-- Records to process follows --
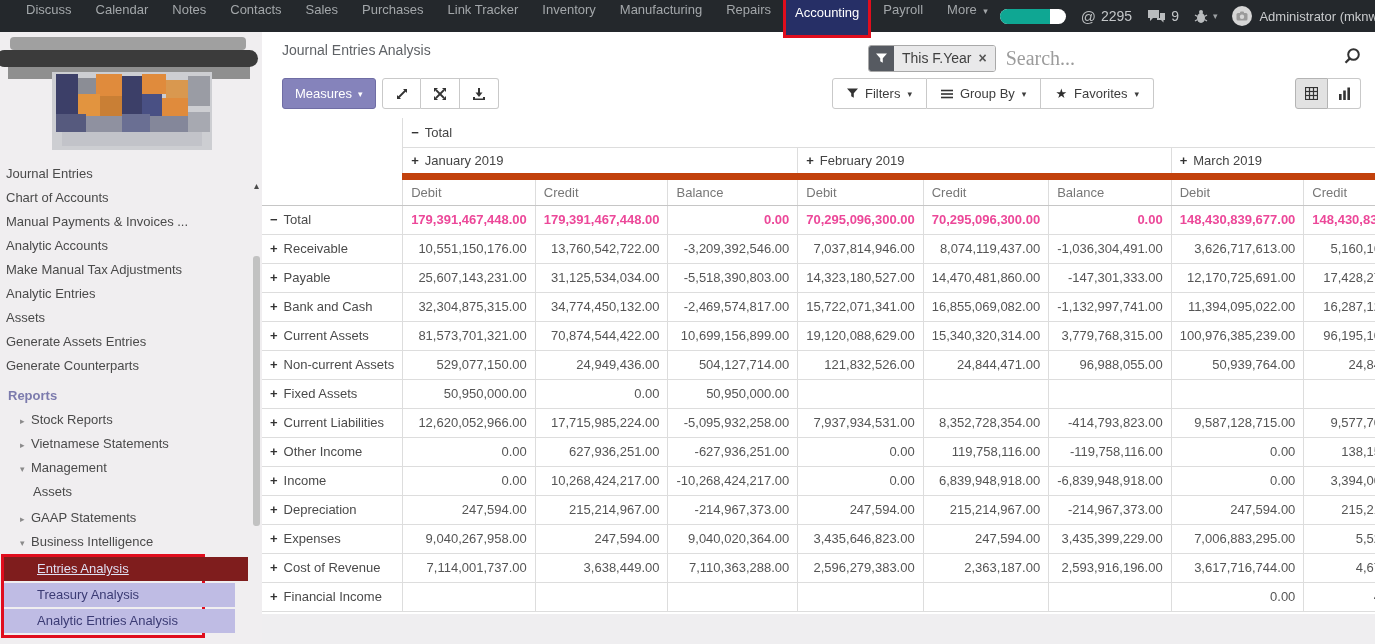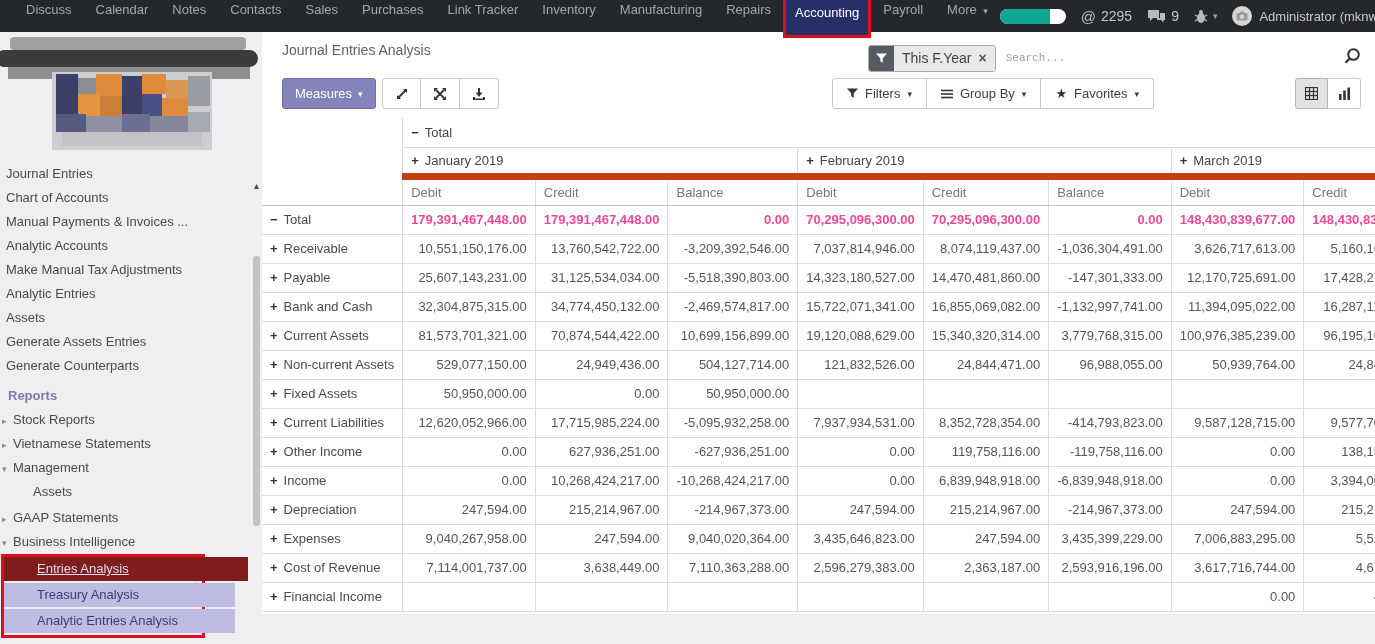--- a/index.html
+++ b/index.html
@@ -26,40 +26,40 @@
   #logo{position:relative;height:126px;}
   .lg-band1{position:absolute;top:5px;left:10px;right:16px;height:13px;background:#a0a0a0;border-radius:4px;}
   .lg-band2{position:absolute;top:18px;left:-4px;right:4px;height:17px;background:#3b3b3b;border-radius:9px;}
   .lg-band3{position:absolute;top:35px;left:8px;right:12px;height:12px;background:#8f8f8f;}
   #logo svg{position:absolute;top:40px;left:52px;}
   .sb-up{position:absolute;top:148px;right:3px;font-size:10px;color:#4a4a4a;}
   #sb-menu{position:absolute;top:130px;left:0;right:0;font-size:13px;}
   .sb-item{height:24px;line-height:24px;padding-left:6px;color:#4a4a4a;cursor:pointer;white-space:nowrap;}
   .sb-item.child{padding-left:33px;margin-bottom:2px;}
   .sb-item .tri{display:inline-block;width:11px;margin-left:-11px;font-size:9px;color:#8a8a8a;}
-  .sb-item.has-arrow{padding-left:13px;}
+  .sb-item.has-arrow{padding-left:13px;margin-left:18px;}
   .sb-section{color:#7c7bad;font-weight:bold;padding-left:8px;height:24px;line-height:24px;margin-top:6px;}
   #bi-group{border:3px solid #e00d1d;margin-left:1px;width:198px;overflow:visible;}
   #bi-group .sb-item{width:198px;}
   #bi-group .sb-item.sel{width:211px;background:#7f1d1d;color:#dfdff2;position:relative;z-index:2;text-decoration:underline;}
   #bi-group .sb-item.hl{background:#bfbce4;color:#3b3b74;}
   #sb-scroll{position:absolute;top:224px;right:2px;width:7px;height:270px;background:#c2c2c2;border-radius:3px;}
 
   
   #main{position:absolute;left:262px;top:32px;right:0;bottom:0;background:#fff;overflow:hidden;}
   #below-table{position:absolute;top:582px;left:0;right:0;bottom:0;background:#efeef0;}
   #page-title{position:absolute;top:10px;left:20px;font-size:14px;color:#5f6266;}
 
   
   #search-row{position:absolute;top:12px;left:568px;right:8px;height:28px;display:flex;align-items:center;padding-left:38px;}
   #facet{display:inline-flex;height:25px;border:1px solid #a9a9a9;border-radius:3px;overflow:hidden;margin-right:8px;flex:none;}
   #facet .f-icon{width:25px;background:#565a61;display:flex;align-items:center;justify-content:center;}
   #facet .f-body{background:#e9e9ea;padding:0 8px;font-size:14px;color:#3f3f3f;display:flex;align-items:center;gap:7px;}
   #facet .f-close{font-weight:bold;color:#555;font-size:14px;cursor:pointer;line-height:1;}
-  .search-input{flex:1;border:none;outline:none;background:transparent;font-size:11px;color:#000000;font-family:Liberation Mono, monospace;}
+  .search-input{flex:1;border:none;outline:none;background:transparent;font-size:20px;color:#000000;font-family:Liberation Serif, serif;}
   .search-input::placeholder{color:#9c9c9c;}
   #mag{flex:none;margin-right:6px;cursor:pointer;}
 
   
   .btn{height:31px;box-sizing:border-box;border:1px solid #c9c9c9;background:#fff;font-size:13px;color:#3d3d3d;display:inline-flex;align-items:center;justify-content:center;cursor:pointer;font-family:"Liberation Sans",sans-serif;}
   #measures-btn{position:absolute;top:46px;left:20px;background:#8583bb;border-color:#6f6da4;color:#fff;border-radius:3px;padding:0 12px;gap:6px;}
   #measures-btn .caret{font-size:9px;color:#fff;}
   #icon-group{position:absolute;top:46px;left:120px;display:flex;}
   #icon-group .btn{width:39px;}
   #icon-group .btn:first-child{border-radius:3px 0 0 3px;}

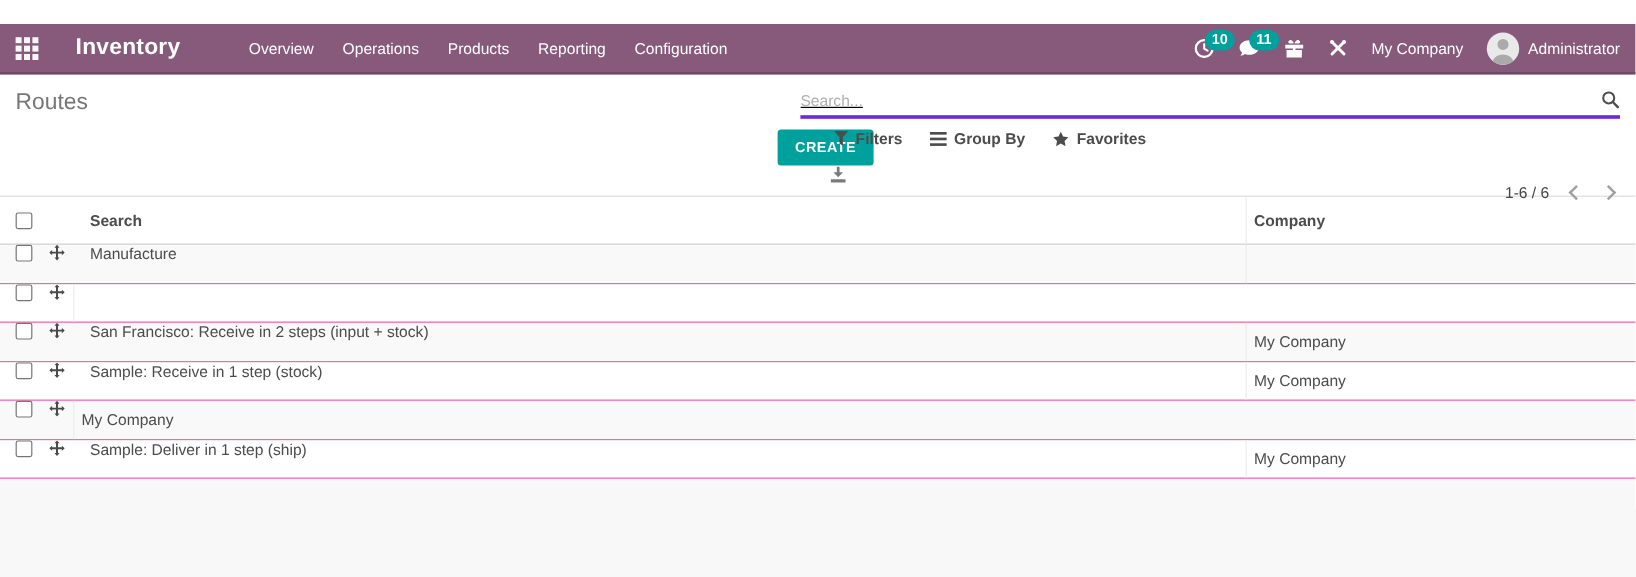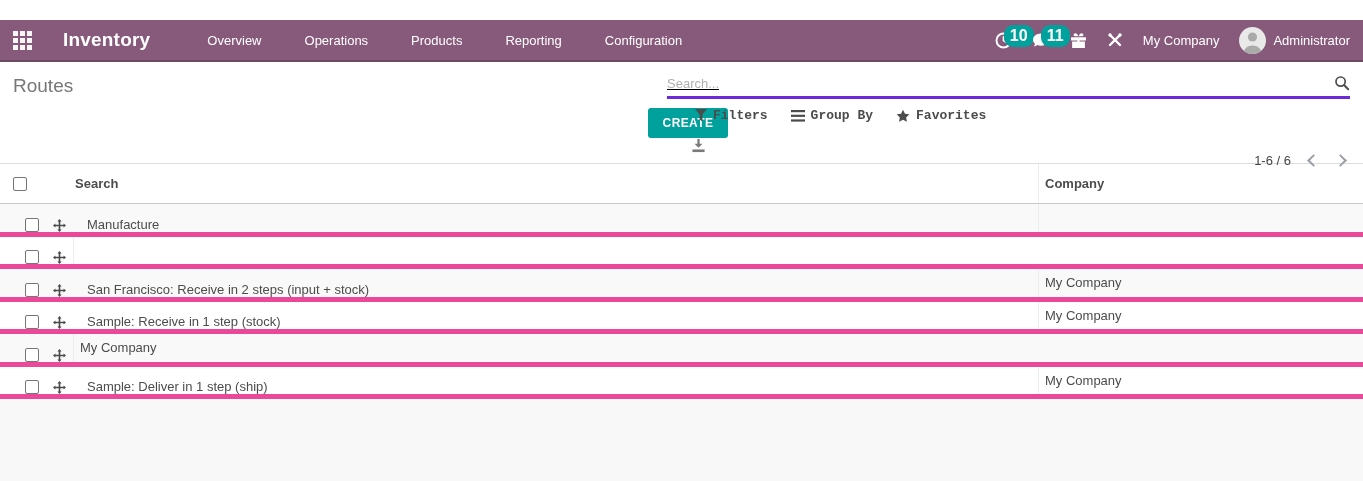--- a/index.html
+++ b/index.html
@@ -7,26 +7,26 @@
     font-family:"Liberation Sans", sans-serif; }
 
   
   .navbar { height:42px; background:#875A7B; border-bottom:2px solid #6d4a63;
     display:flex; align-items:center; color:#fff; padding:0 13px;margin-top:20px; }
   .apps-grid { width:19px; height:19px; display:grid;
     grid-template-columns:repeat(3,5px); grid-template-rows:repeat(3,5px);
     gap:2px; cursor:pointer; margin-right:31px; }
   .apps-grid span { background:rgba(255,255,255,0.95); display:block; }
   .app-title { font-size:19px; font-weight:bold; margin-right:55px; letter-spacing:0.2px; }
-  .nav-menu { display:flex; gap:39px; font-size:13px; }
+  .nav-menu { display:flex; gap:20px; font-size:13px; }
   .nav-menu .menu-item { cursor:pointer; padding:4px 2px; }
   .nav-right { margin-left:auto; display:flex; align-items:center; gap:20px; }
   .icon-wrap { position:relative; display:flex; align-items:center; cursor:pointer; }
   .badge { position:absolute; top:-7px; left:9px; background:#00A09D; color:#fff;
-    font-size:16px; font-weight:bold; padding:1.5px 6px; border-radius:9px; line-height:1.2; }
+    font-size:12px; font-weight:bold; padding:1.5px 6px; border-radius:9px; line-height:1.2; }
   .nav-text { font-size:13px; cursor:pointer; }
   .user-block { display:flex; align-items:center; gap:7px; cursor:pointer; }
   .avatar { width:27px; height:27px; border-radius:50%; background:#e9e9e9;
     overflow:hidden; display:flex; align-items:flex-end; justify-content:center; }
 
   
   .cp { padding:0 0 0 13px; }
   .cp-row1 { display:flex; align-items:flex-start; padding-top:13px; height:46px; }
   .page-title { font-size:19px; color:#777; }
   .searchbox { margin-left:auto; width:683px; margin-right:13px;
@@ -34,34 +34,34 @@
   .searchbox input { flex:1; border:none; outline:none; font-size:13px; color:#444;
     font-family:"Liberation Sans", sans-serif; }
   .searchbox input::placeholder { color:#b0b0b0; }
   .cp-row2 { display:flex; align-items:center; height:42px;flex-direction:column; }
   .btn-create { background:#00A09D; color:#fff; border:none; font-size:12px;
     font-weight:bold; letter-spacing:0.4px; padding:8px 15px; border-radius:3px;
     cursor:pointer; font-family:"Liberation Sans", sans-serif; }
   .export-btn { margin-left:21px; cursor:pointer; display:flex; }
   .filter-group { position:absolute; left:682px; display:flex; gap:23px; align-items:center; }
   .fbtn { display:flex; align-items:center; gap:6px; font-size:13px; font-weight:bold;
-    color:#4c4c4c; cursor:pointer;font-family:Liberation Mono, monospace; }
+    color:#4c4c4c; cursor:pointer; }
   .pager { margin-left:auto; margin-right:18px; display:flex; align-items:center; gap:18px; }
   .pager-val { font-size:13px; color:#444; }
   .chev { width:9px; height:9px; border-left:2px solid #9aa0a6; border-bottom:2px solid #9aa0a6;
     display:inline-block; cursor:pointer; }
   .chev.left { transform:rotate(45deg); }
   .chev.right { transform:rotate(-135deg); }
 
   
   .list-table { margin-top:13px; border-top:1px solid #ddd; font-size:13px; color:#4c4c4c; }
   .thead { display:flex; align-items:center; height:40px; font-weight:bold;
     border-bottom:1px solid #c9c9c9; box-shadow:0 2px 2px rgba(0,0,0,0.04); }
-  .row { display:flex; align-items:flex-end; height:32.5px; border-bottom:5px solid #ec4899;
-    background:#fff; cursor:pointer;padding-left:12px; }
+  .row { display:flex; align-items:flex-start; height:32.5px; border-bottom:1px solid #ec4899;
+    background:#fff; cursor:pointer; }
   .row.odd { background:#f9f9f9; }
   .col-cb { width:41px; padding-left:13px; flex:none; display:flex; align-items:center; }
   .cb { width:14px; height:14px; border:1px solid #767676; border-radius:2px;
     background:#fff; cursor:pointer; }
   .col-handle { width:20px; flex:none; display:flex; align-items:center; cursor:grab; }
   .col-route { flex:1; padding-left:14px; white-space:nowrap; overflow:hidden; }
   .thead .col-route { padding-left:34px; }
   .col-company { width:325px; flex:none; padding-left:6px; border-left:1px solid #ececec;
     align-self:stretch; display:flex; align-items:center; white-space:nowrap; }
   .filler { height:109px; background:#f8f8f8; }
-- Records to process concluded --
Scan the records above, count the lines with "rgba" in them, and give only the number.

2